Task: All lines from the one including "Krupková Amálie | v divizy: 2 -> 4" to the bottom of the entries below should be repeated exactly, both ends kept.

Records section start

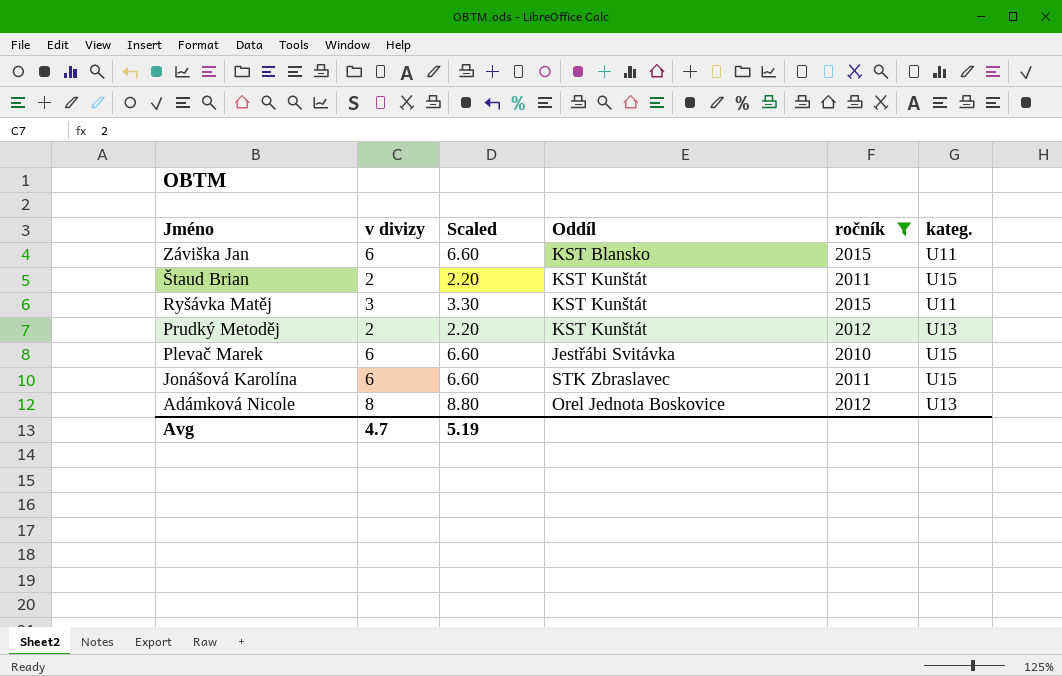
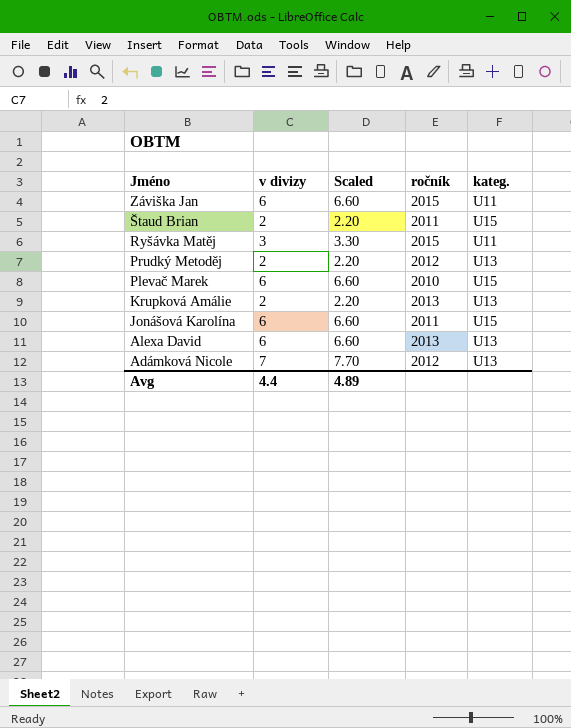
filter: ročník != 2013 -> none
column Oddíl | position: 4 -> none
Adámková Nicole | v divizy: 8 -> 7
Adámková Nicole | Scaled: 8.80 -> 7.70
Avg | v divizy: 4.7 -> 4.4
Avg | Scaled: 5.19 -> 4.89

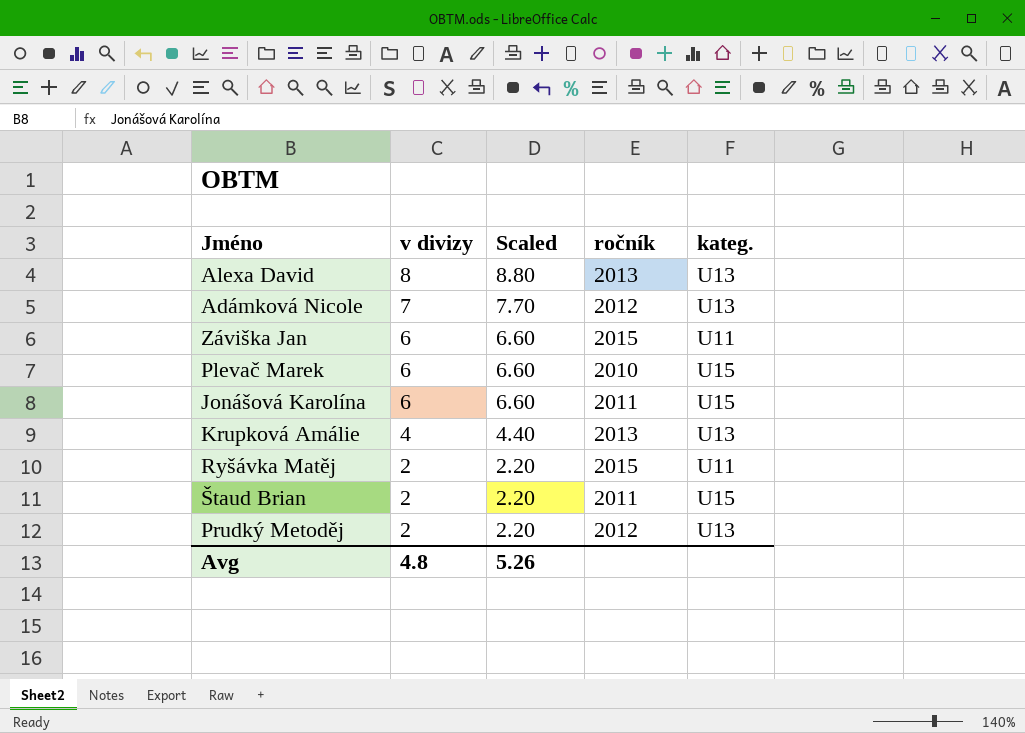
row order: Jméno descending -> v divizy descending
Alexa David | v divizy: 6 -> 8
Alexa David | Scaled: 6.60 -> 8.80
Krupková Amálie | v divizy: 2 -> 4
Krupková Amálie | Scaled: 2.20 -> 4.40
Ryšávka Matěj | v divizy: 3 -> 2
Ryšávka Matěj | Scaled: 3.30 -> 2.20
Avg | v divizy: 4.4 -> 4.8
Avg | Scaled: 4.89 -> 5.26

Records section end

The answer:
Krupková Amálie | v divizy: 2 -> 4
Krupková Amálie | Scaled: 2.20 -> 4.40
Ryšávka Matěj | v divizy: 3 -> 2
Ryšávka Matěj | Scaled: 3.30 -> 2.20
Avg | v divizy: 4.4 -> 4.8
Avg | Scaled: 4.89 -> 5.26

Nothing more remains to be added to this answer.